Dependence of blood temperature [T, °C] in the cardiopulmonary bypass circuit at the output of the heart-lung machine (Temp_Ex) has a linear character (Figure 11), which allows predicting temperature changes in the feedback line and hardware temperature control in the heat exchanger system circuit of the heart-lung machine. In the model implemented in the MSC Easy5 system, the initial data for controlling the temperature in the heat exchanger is the blood temperature in the heart-lung machine, which is measured by sensors in the esophagus or a thermal imaging camera on the myocardial surface during cardiopulmonary bypass.

4. Conclusions

The created model of the temperature control circuit in the heart-lung machine’s heat exchanger using a programmable microcontroller and specialized temperature control algorithm in the C language allows for the investigation of the functionality of existing heat exchangers and developed algorithms for temperature control.
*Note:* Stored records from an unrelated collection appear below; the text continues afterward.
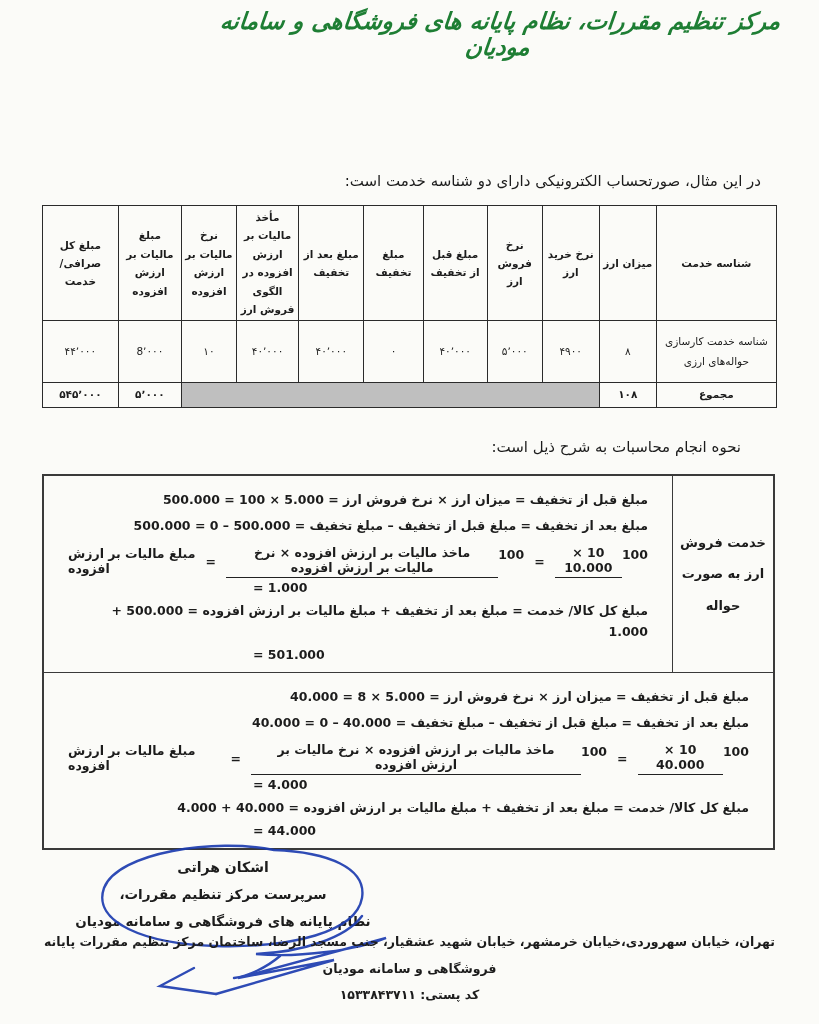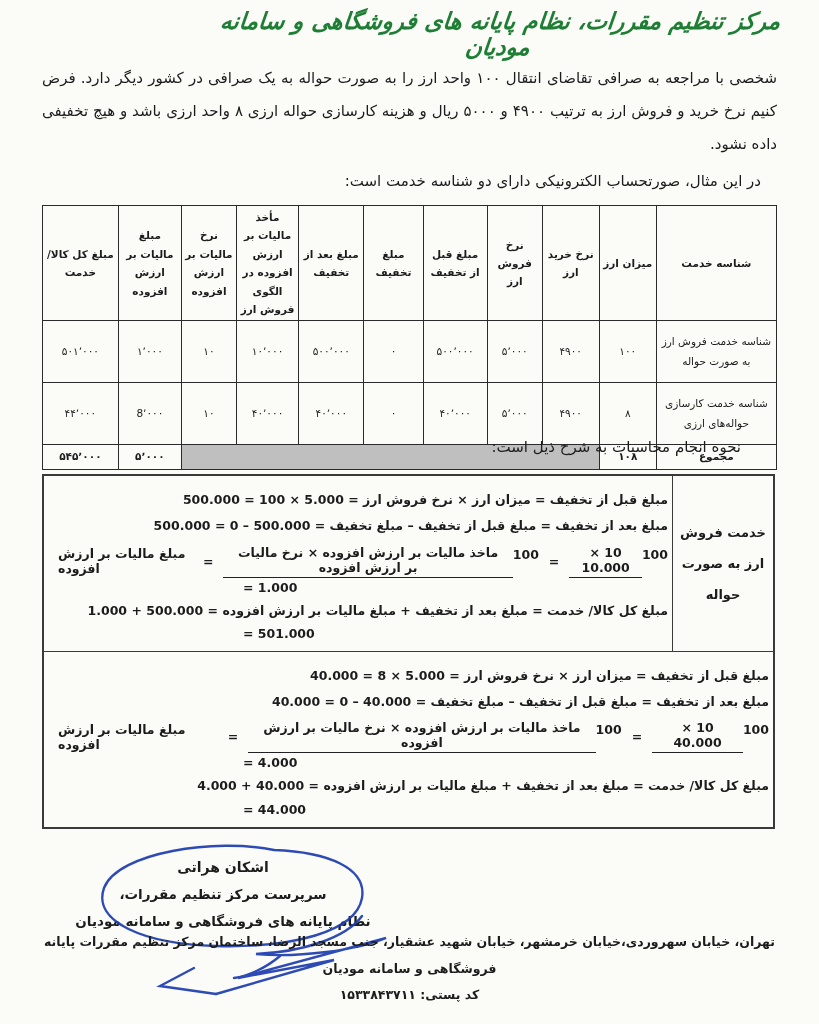"شخصی با مراجعه به صرافی" div.intro { html: <div>شخصی با مراجعه به صرافی تقاضای انتقال ۱۰۰ واحد ارز را به صورت حواله به یک صرافی در کشور دیگر دارد. فرض کنیم نرخ خرید و فروش ارز به ترتیب ۴۹۰۰ و ۵۰۰۰ ریال و هزینه کارسازی حواله ارزی ۸ واحد ارزی باشد و هیچ تخفیفی داده نشود.</div> -> none }
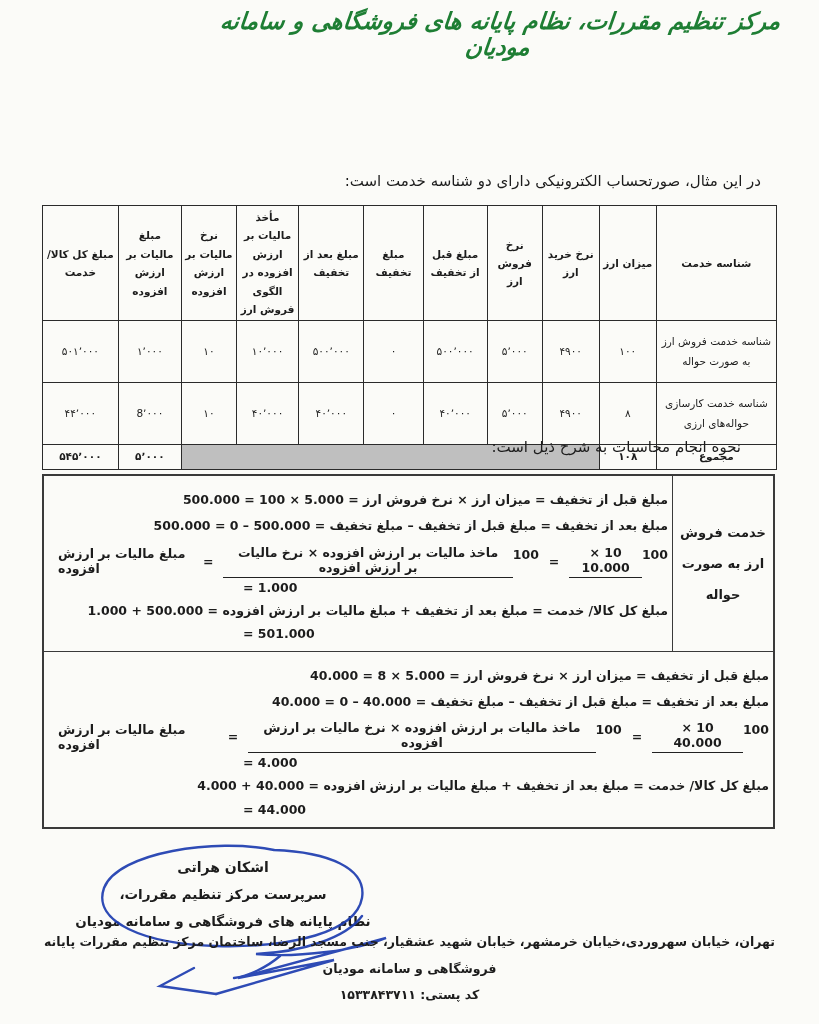"مبلغ کل کالا/خدمت" th { text: کالا/خدمت -> صرافی/خدمت }
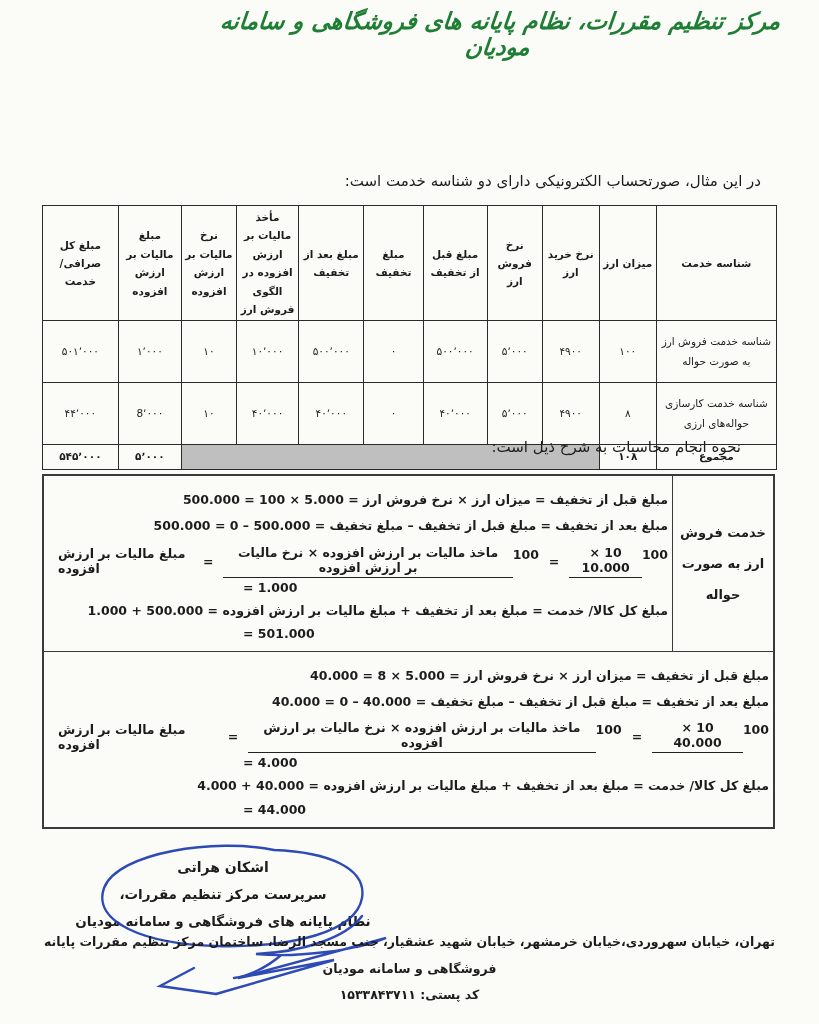"شناسه خدمت فروش ارز به" tr.data-row { html: <tr> <td>شناسه خدمت فروش ارز به صورت حواله</td> <td>۱۰۰</td> <td>۴۹۰۰</td> <td>۵٬۰۰۰</td> <td>۵۰۰٬۰۰۰</td> <td>۰</td> <td>۵۰۰٬۰۰۰</td> <td>۱۰٬۰۰۰</td> <td>۱۰</td> <td>۱٬۰۰۰</td> <td>۵۰۱٬۰۰۰</td> </tr> -> none }
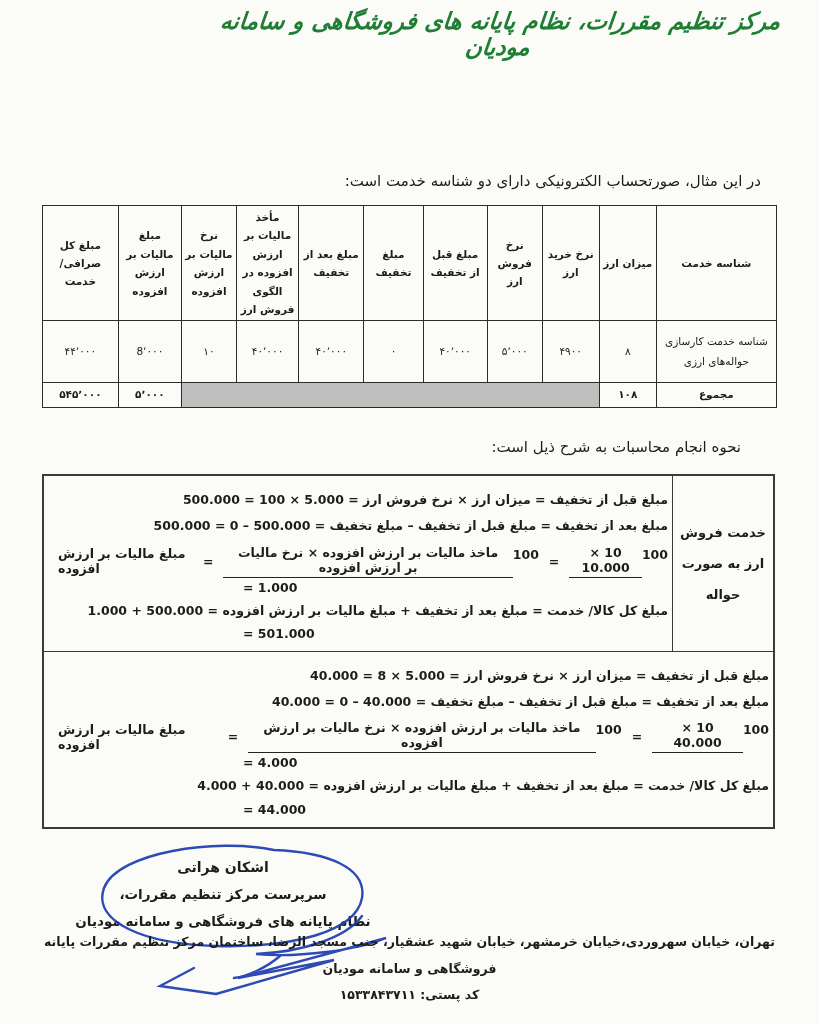"مبلغ قبل از تخفیف =" .calc-body { margin-left: 10px -> none; padding: 8px 4px 6px -> 8px 24px 6px }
The created model can be used to identify the control system’s flaws, as well as aid in making the necessary decisions before a real prototype of the product is produced and to conduct virtual tests of the developed device at the design stage.

The application of a created mathematical model based on functional blocks will optimize the parameters of the developed temperature control system in the heat exchanger of the heart-lung machine and increase the safety of cardiac surgery under cardiopulmonary bypass conditions.

The development of our model will help surgeons more accurately determine the timing of the bypass based on the input parameters for each patient. Thus, it will improve the safety of the operation and reduce the negative consequences of the use of artificial blood circulation.